With some degree of tardiness I have also now reflected on the Culture Matters conference in Norwich. I spent the Thursday morning sitting in on the Income Generation seminar, chaired by the Chief Executive of The Heritage Alliance, Kate Pugh. The four presentations came from quite different perspectives, but raised in my mind a couple of key issues: income generation strategies are vital for heritage organisations, which goes without saying, but those income strategies need to be properly ‘owned’ by the whole organisation and must be demonstrated to support the whole organisation’s aims and objectives. Secondly, the definition of income is wide, and an understanding of where and why the money or its equivalents flows in, out and around organisations could often be better understood. Leading on from this, recognition is needed that it isn’t all about money, but the equivalent, be it time, ‘in kind’ support, engagement and PR or other type of activity should wisely be able to equate an economic value (for those who do think in those terms). This was described by Ruth Towse as accounting for the ‘whole income’, and put into my mind the work by the New Economics Foundation on social return on investment (SROI) which could be explored further in a heritage context. A particularly insightful point (which is obvious if you think about it) was made by Alice Marsh, who was talking about gallery and museum shops: often the shop provides the most interactive element of an exhibition, and that staff in the gallery shop may be seen as more approachable than staff elsewhere who they have encountered. Therefore the shop staff are far more important than most organisations give them credit for – and should be more integral to thinking about the visitor experience.
The afternoon’s plenary sessions, kicked off by Loyd Grossman, saw in typically bombastic style, an assessment of where the heritage sector is and why it still feels undervalued.
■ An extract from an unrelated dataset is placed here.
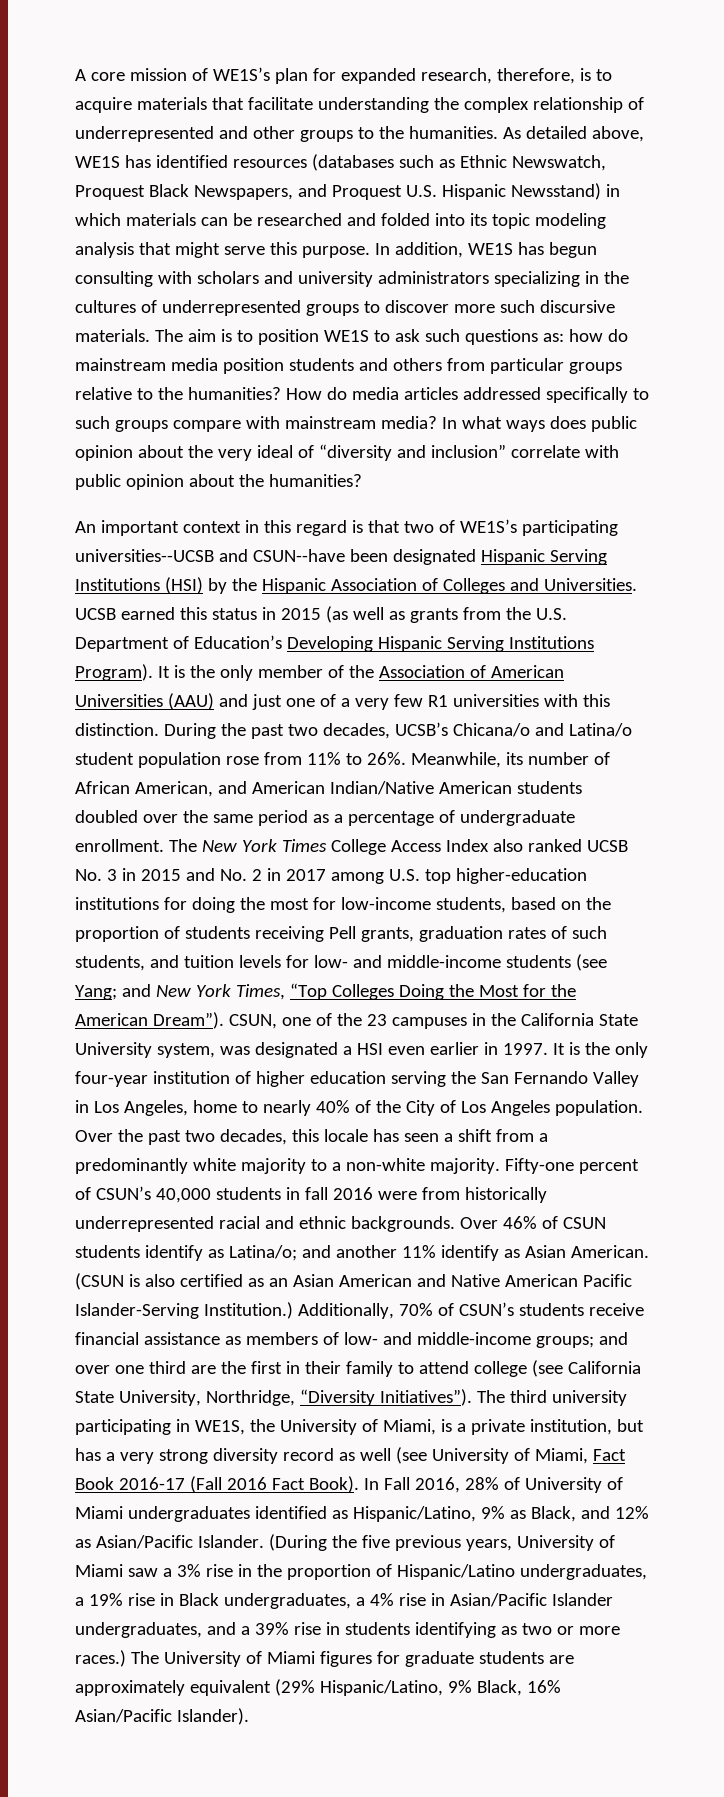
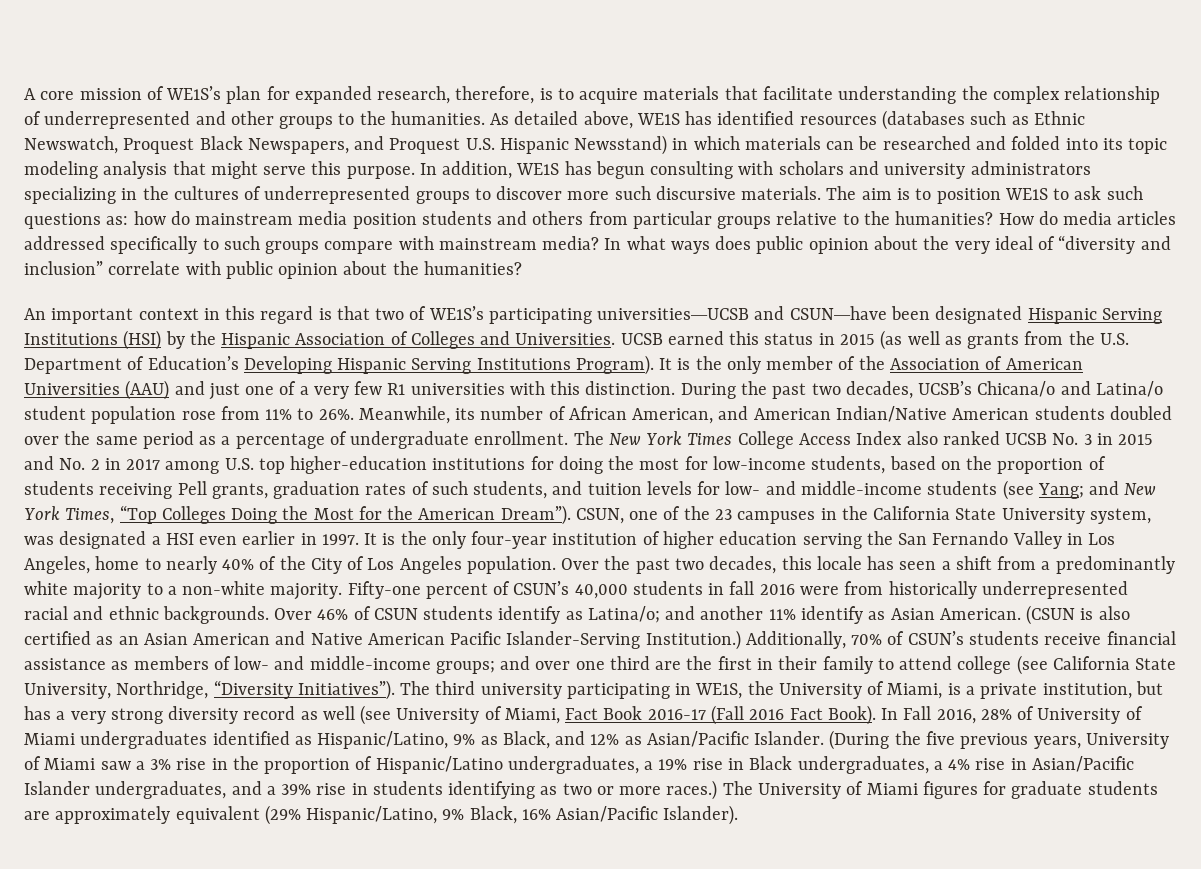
- An important context in this regard is that two of WE1S’s participating universities--UCSB and CSUN--have been designated Hispanic Serving Institutions (HSI) by the Hispanic Association of Colleges and Universities.
+ An important context in this regard is that two of WE1S’s participating universities―UCSB and CSUN―have been designated Hispanic Serving Institutions (HSI) by the Hispanic Association of Colleges and Universities.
Loyd pointed out that the ‘burden of evidence’ required for heritage to argue its case for attention seems higher than for other sectors, and that we can do so much more with the plethora of evidence we already have available. It was pleasing to hear the sometimes derided tourism income link played up as a key provider of evidence, and a reminder that the Heritage Counts research programme which reaches its 10th anniversary this year. (I helped establish this back in 2002, as a successor to the annual Heritage Monitor and, subsequently advised on the equivalent ‘Heritage Audit’ in Scotland). Advocacy remains a key challenge – with killer facts that need to be deployed at an instant in the right kind of policy language – I hesitate to use the word ‘spin’, but that’s what we still need to improve.
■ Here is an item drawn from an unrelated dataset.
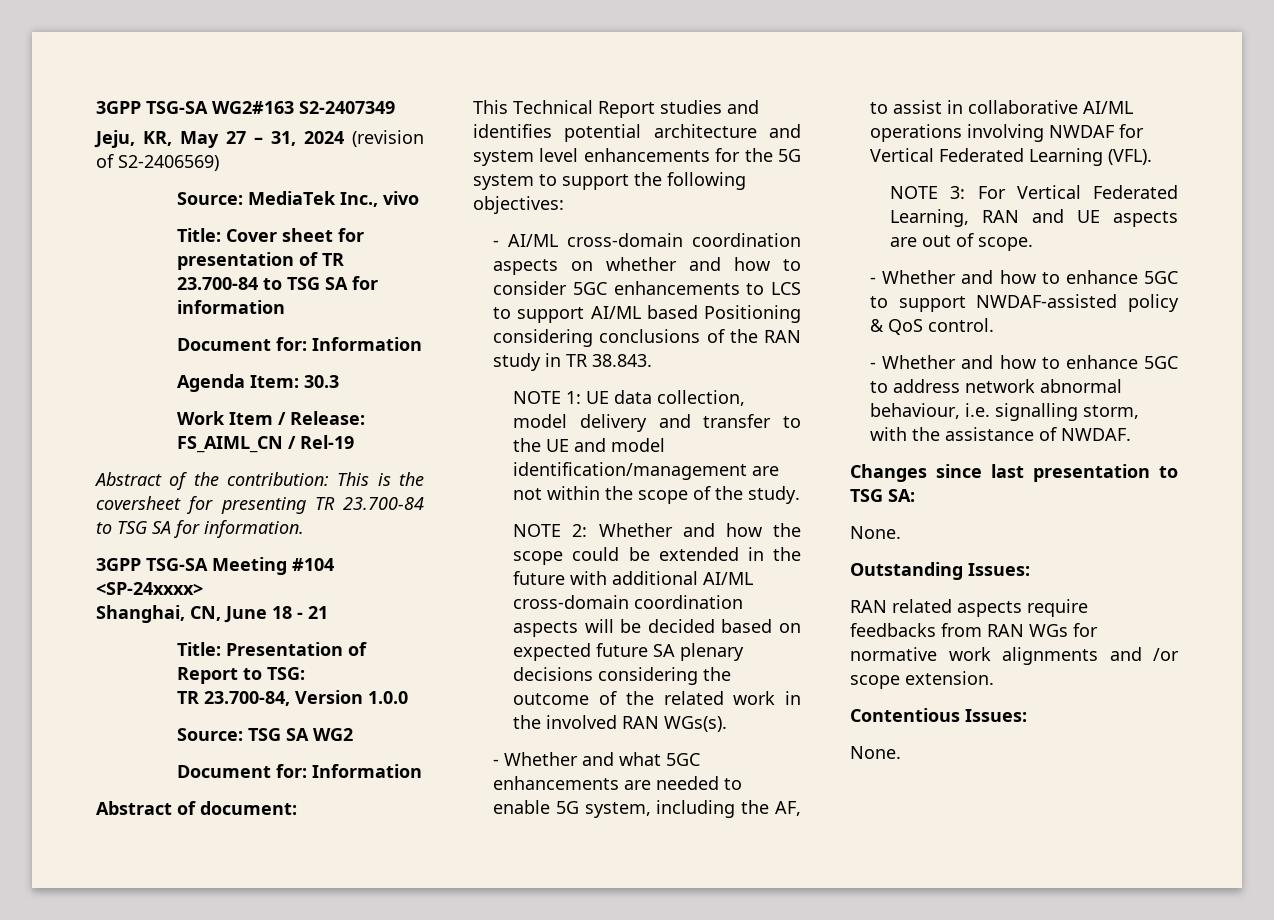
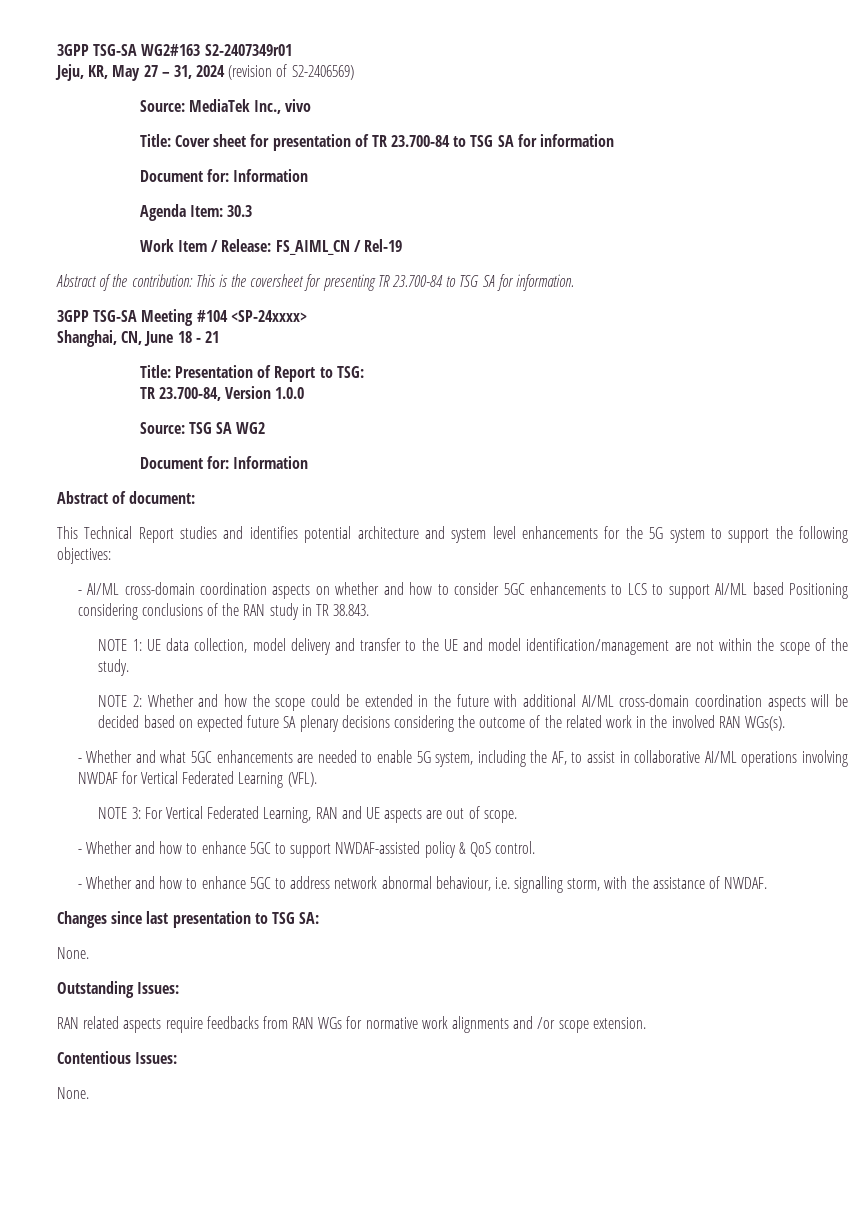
- 3GPP TSG-SA WG2#163 S2-2407349
+ 3GPP TSG-SA WG2#163 S2-2407349r01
Loyd Grossman, chair of The Heritage Alliance, gave the keynote address today at “Culture Matters: The International Cultural Heritage Conference”. This was a passionate and articulate plea to value heritage in our society.
He initially posed the question, “Why is it hard to value culture?” This raised the concern that there are some in our society (or societies) who do not value culture and cultural heritage. The talk ranged from “flagship assets” (like the Tower of London and Stonehenge) to “the less aesthetic” such as bunkers from the Cold War. Interestingly “aesthetic response” was a theme that emerged from the “Not praising, burying” seminar at the McDonald Institute seminar in Cambridge last week.
Heritage has played its part in urban regeneration, but Grossman posed another question, “Why do we measure cultural value?” He suggested that we live in “an audit society” where heritage competes alongside health, education (and defence).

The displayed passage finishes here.